Muhiddin Kabiri is the chairman of Tajikistan’s Islamic Renaissance Party, the only legal Islamic political party in the former Soviet Union.
“It [makes] us unique and, at the same time, it’s a very big responsibility to show a new face of Islam, especially political Islam, in our region,” he says.
Kabiri describes himself as a moderate caught between two political extremes. He says the Central Asian region needs a new model “because the people are tired from secular authoritarian regimes and [religious] radicalism — radical groups, extremist groups,” he says.

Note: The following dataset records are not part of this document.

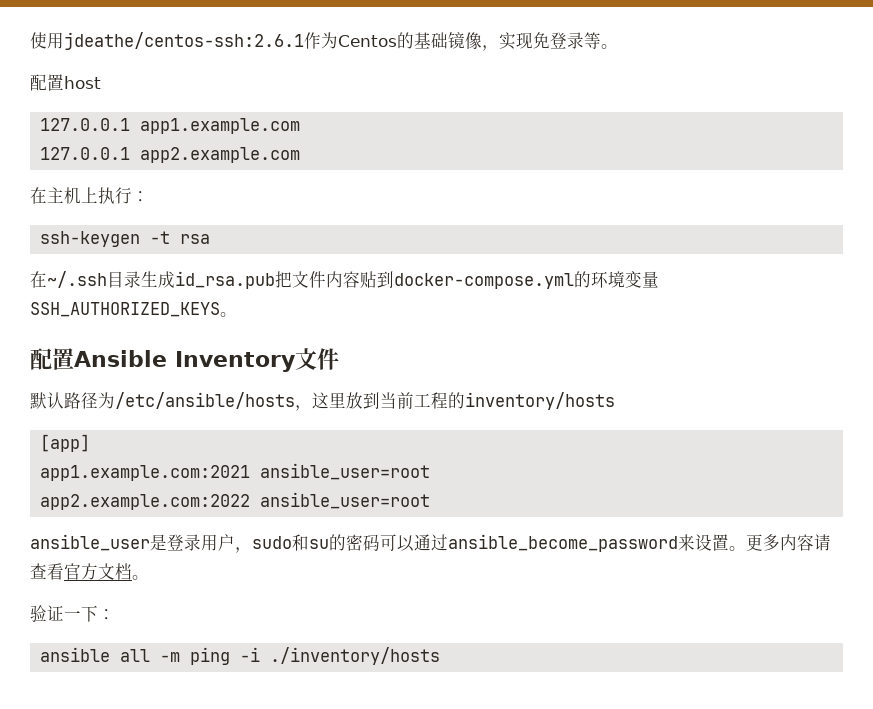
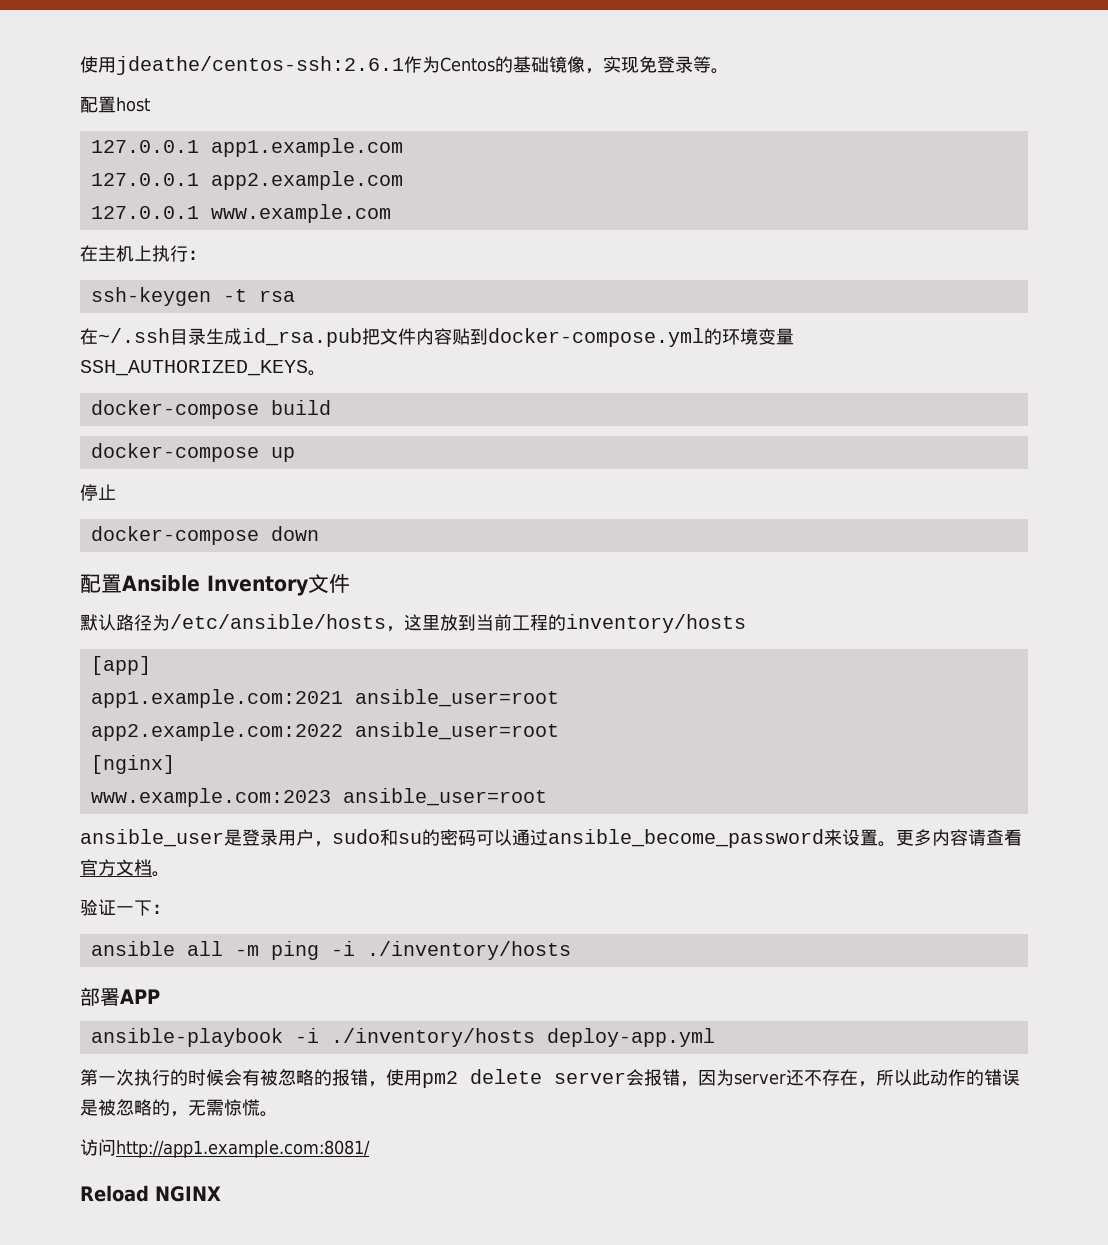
(300, 155) none -> [90,204,391,223] // 127.0.0.1 www.example.com
(237, 314) none -> [90,400,331,419] [90,443,295,462] [80,484,116,501] [90,526,319,545] // docker-compose build // docker-compose up // 停止 // docker-compose down
(430, 500) none -> [90,755,175,774] [90,788,547,807] // [nginx] // www.example.com:2023 ansible_user=root
(440, 656) none -> [80,987,160,1006] [90,1028,715,1047] [80,1069,1020,1088] [80,1099,278,1117] [80,1139,370,1158] [80,1185,221,1202] // 部署APP // ansible-playbook -i ./inventory/hosts deploy-app.yml // 第一次执行的时候会有被忽略的报错，使用pm2 delete server会报错，因为server还不存在，所以此动作的错误是被忽略的，无需惊慌。 // 访问http://app1.example.com:8081/ // Reload NGINX

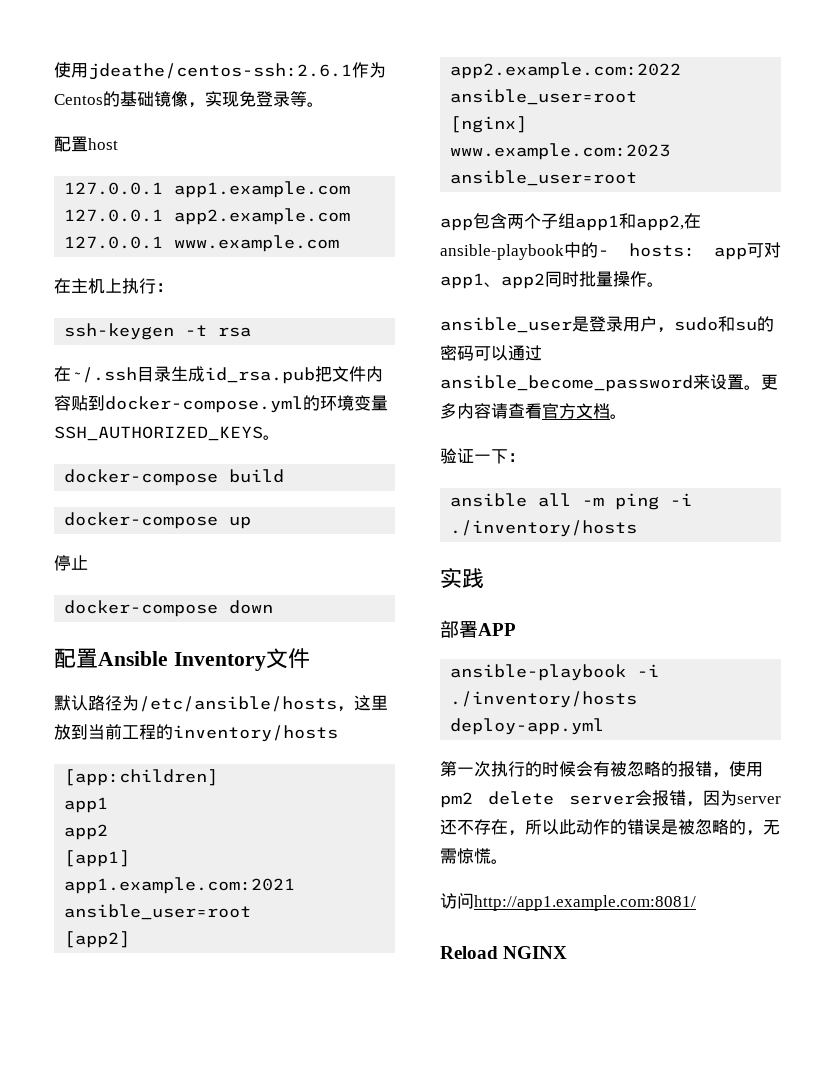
[90,656,151,675] [app] -> [64,769,219,786] [64,797,109,813] [64,824,109,840] [64,850,131,867] [app:children] // app1 // app2 // [app1]
(559, 698) none -> [64,931,131,948] // [app2]
(547, 797) none -> [440,213,701,231] [440,242,781,260] [440,271,664,289] // app包含两个子组app1和app2,在ansible-playbook中的- hosts: app可对app1、app2同时批量操作。
(571, 950) none -> [440,568,484,589] // 实践

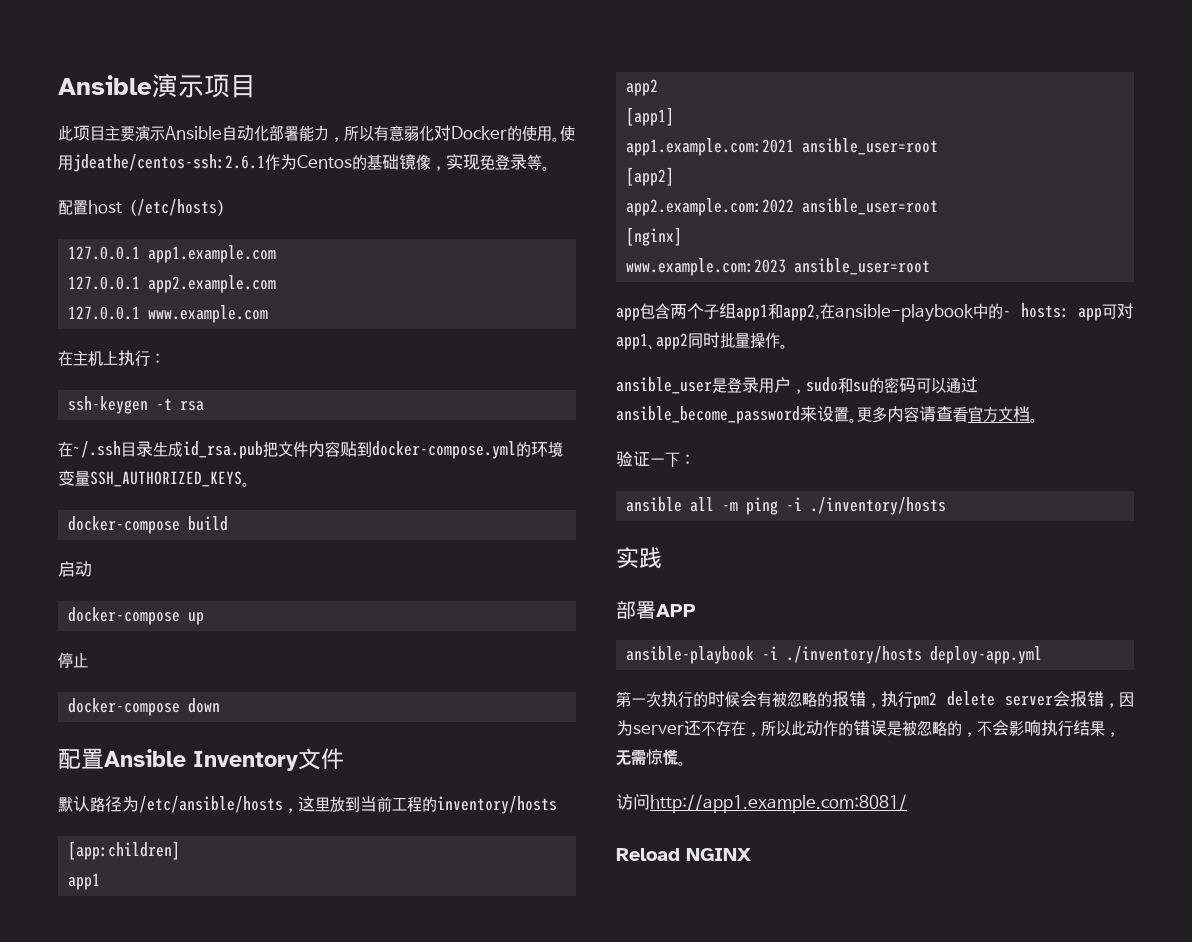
(54, 70) none -> [58,73,256,98] [58,125,560,142] Ansible演示项目 // 此项目主要演示Ansible自动化部署能力，所以有意弱化对Docker的使用。
(118, 144) none -> [122,199,232,216] （/etc/hosts）
(285, 476) none -> [58,561,92,577] // 启动
[729,761,763,777] 使用 -> [881,691,913,708] 执行
(763, 833) none -> [977,720,1120,737] 不会影响执行结果，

A Party Increasingly Marginalized
The Islamic Renaissance Party started out in Soviet days as an underground youth movement. During the 1990s, it became a leading faction in an opposition coalition that fought a bloody civil war against the Russian-backed Tajik government. As part of a peace deal in 1997, the party’s fighters laid down their arms and promised not to try to turn Tajikistan into an Islamic republic.
“They reiterated their intent that they would not restructure the state — that Islam was part of their agenda, but it was not the only element,” says Roger Kangas, a Central Asia expert at the National Defense University in Washington.
But the Islamic Renaissance Party has been increasingly marginalized in the decade since the war. Kangas says its leader, Kabiri, is one of only two party members to win seats in Parliament after what he called deeply flawed elections.
“They’ve faced some difficult challenges, but I would say even with that, they’ve not radicalized,” Kangas says. “One could almost expect that to happen, but they’ve not.”
The Tajik government has jailed several top IRP leaders on corruption charges, while many former opposition fighters have been gradually forced out of positions in the Tajik security services.
Many Tajiks feared that a deadly clash earlier this month between rival factions within the Interior Ministry could reignite the civil war.
Echoes of Civil War
In Dushanbe, more than a hundred uniformed officers turned out for the funeral of an elite police colonel who was killed while trying to capture another police officer, former Islamist opposition field commander Mirzokhujar Ahmadov, who now heads a police department in a remote mountain town north of the capital.
In Garm, Ahmadov gave a visitor a tour of his bullet-riddled headquarters, where he was still working weeks after the incident. Dressed in a fur hat and flashing several gold teeth, Ahmadov insisted his men fought in self defense when they found themselves suddenly surrounded by more than 30 masked Interior Ministry troops.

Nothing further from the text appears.